──────── DATA PROVIDED

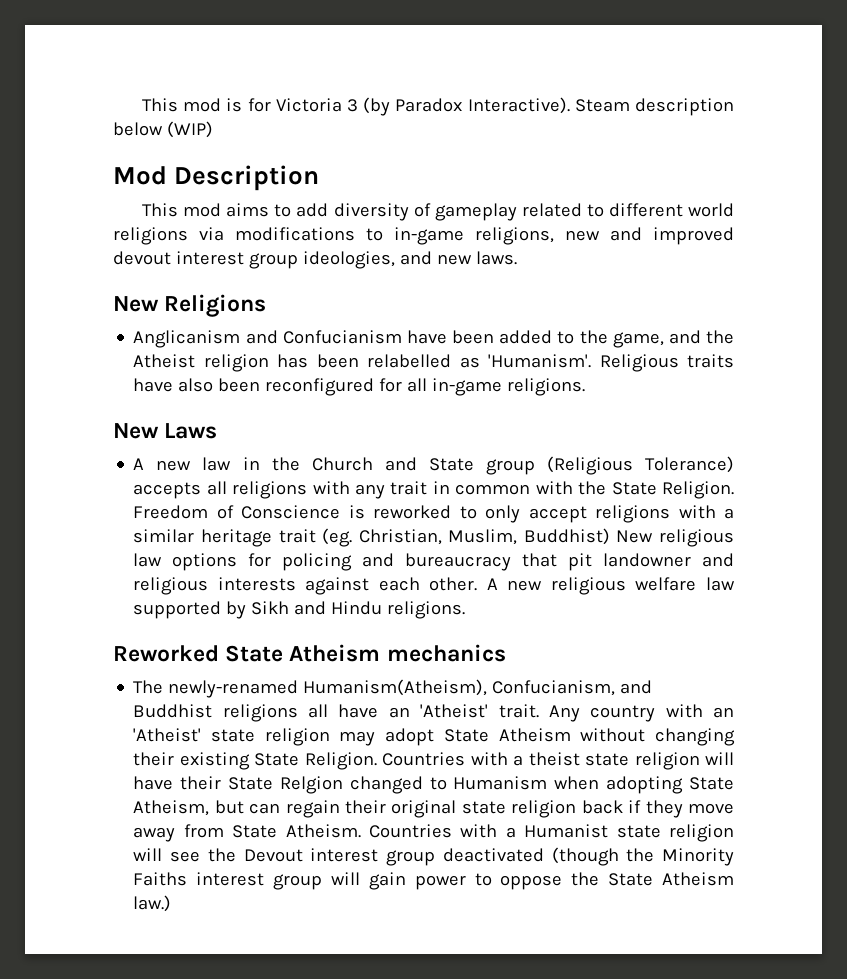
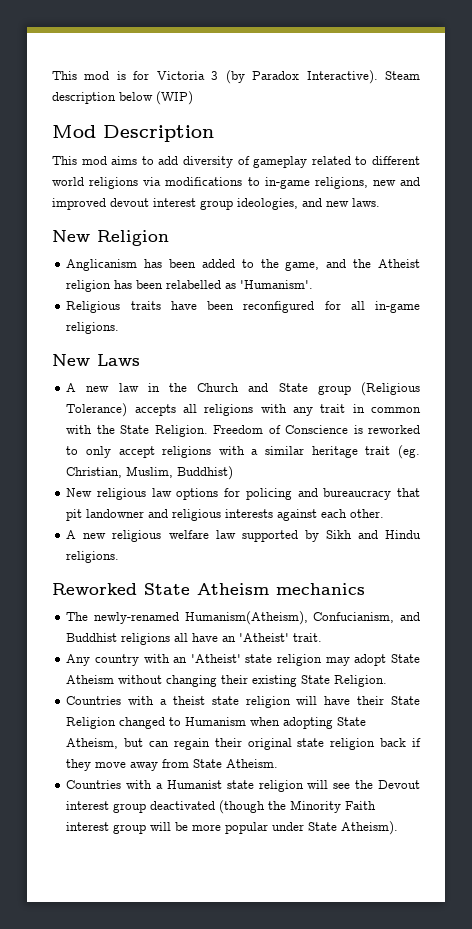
- New Religions
+ New Religion
- Anglicanism and Confucianism have been added to the game, and the Atheist religion has been relabelled as 'Humanism'. Religious traits have also been reconfigured for all in-game religions.
+ Anglicanism has been added to the game, and the Atheist religion has been relabelled as 'Humanism'.
+ Religious traits have been reconfigured for all in-game religions.
- Freedom of Conscience is reworked to only accept religions with a similar heritage trait (eg. Christian, Muslim, Buddhist) New religious law options for policing and bureaucracy that pit landowner and religious interests against each other. A new religious welfare law supported by Sikh and Hindu religions.
+ Freedom of Conscience is reworked to only accept religions with a similar heritage trait (eg. Christian, Muslim, Buddhist)
+ New religious law options for policing and bureaucracy that pit landowner and religious interests against each other.
+ A new religious welfare law supported by Sikh and Hindu religions.
- The newly-renamed Humanism(Atheism), Confucianism, and Buddhist religions all have an 'Atheist' trait. Any country with an 'Atheist' state religion may adopt State Atheism without changing their existing State Religion. Countries with a theist state religion will have their State Relgion changed to Humanism when adopting State Atheism, but can regain their original state religion back if they move away from State Atheism. Countries with a Humanist state religion will see the Devout interest group deactivated (though the Minority Faiths interest group will gain power to oppose the State Atheism law.)
+ The newly-renamed Humanism(Atheism), Confucianism, and Buddhist religions all have an 'Atheist' trait.
+ Any country with an 'Atheist' state religion may adopt State Atheism without changing their existing State Religion.
+ Countries with a theist state religion will have their State Religion changed to Humanism when adopting State Atheism, but can regain their original state religion back if they move away from State Atheism.
+ Countries with a Humanist state religion will see the Devout interest group deactivated (though the Minority Faith interest group will be more popular under State Atheism).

────────────────

▸ WHAT IS EXPECTED:
Which lines above contain the word "Christian"? List them.

▸ RESPONSE:
- Freedom of Conscience is reworked to only accept religions with a similar heritage trait (eg. Christian, Muslim, Buddhist) New religious law options for policing and bureaucracy that pit landowner and religious interests against each other. A new religious welfare law supported by Sikh and Hindu religions.
+ Freedom of Conscience is reworked to only accept religions with a similar heritage trait (eg. Christian, Muslim, Buddhist)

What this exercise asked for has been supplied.